AP EAMCET · Maths · Differential Equations
The radius of a circle is increasing at a rate of \(0.1 \mathrm{~cm} \mathrm{~s}^{-1}\). Then the rate of change of area, when its radius is \(5 \mathrm{~cm}\), is .........
- A \(\pi^2 \mathrm{~cm}^2 \mathrm{~s}^{-1}\)
- B \(\pi \mathrm{cm}^2 \mathrm{~s}^{-1}\)
- C \(2 \pi \mathrm{cm}^2 \mathrm{~s}^{-1}\)

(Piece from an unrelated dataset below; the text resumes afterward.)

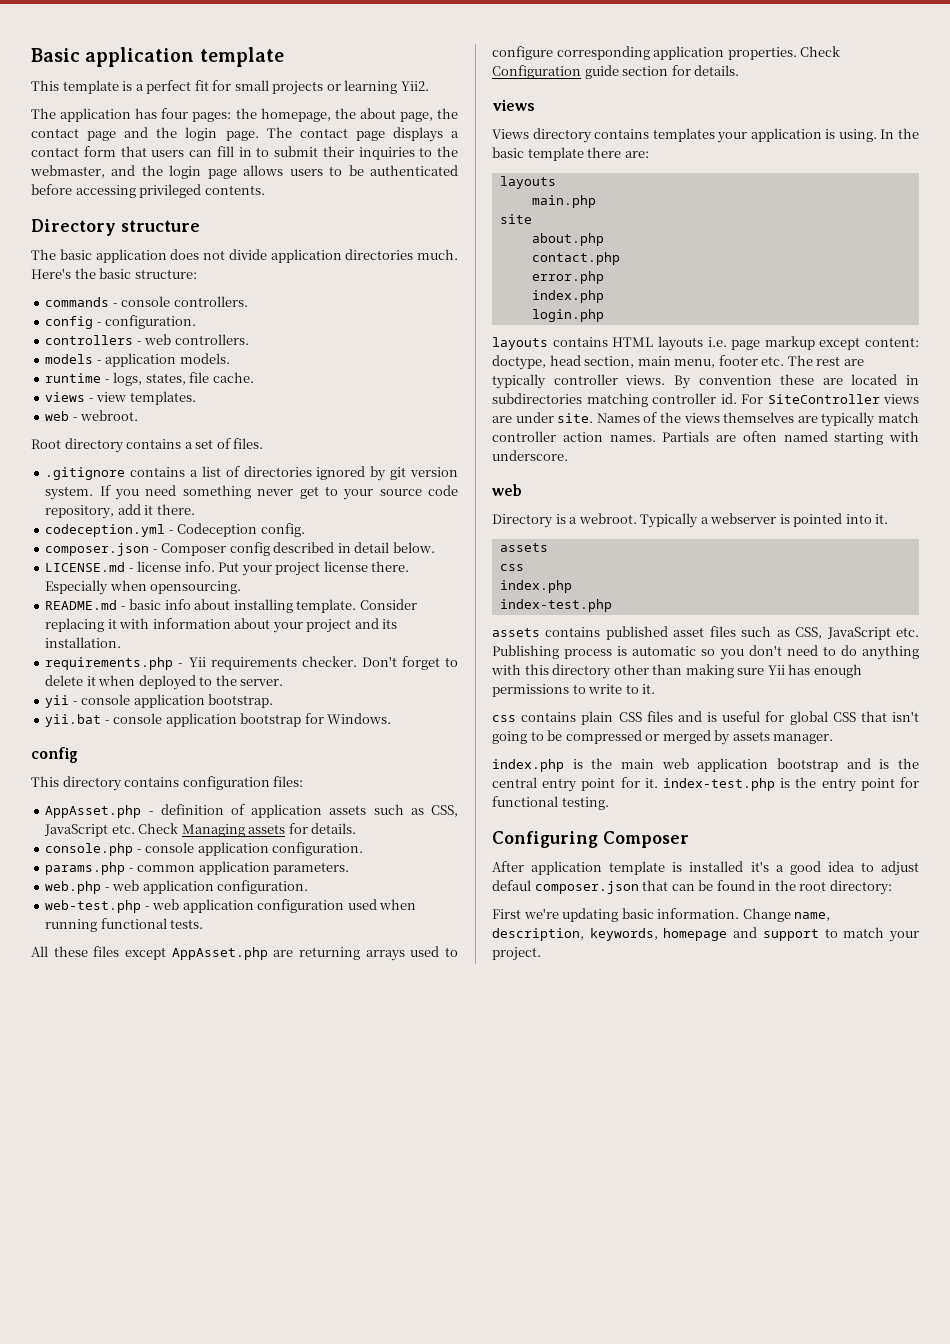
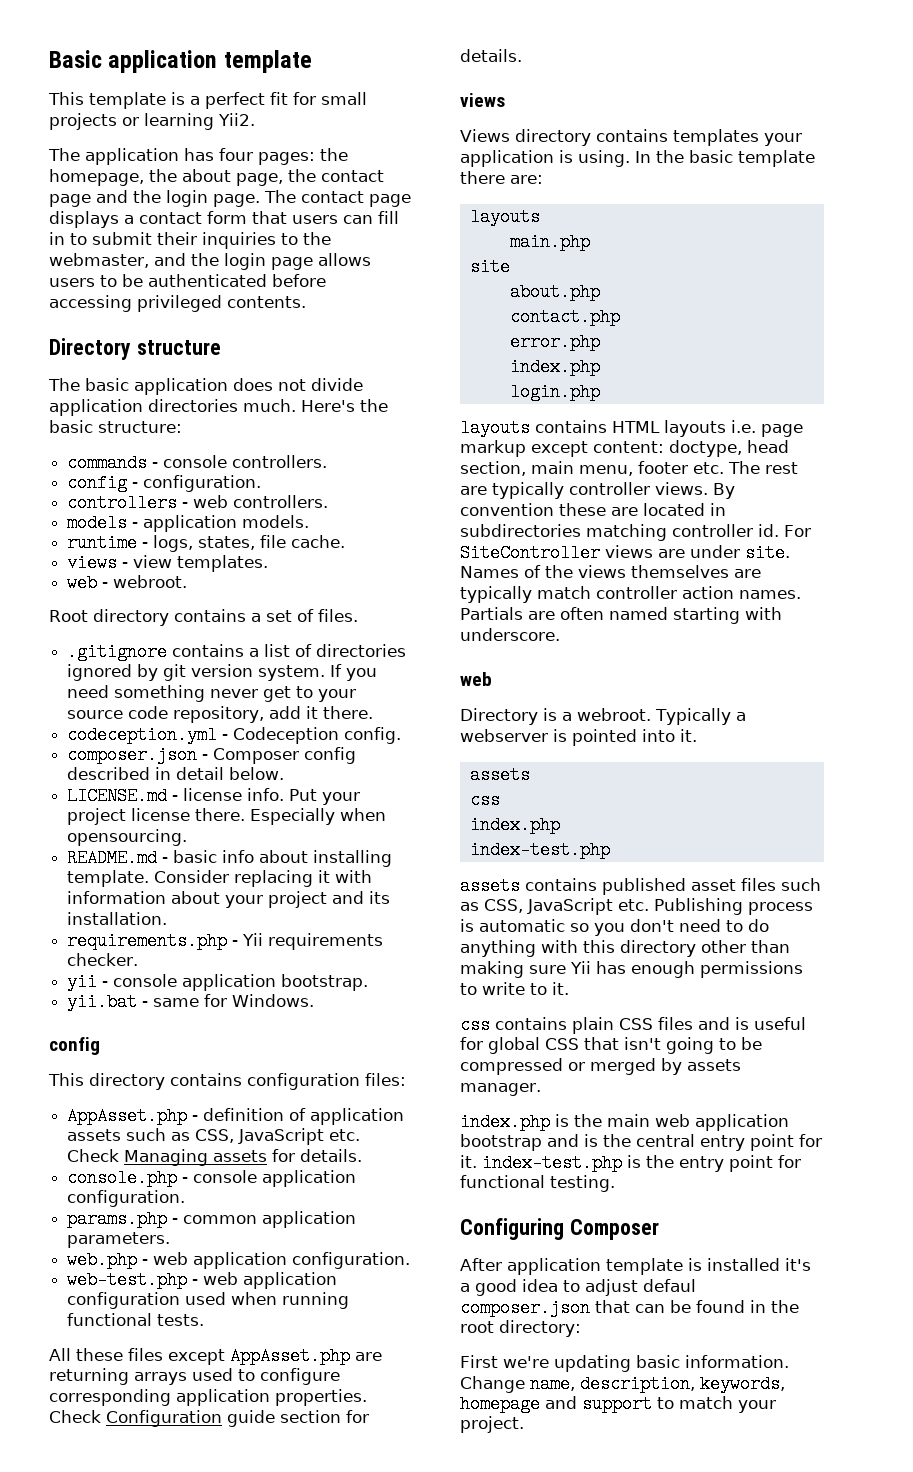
- Don't forget to delete it when deployed to the server.
- yii.bat - console application bootstrap for Windows.
+ yii.bat - same for Windows.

- D \(\frac{\pi}{2} \mathrm{~cm}^2 \mathrm{~s}^{-1}\)
Answer & Solution
Correct Answer
(B) \(\pi \mathrm{cm}^2 \mathrm{~s}^{-1}\)
Step-by-step Solution
Detailed explanation
Let the circle have radius \(r \mathrm{~cm}\) and area \(A \mathrm{~cm}^2\) and it is given that \(\frac{d r}{d t}=0.1 \mathrm{~cm} . \mathrm{s}^{-1}\) and as we know area \(A=\pi r^2 \Rightarrow \frac{d A}{d t}=2 \pi r \frac{d r}{d t}\) \(\therefore\) Rate of change of area,…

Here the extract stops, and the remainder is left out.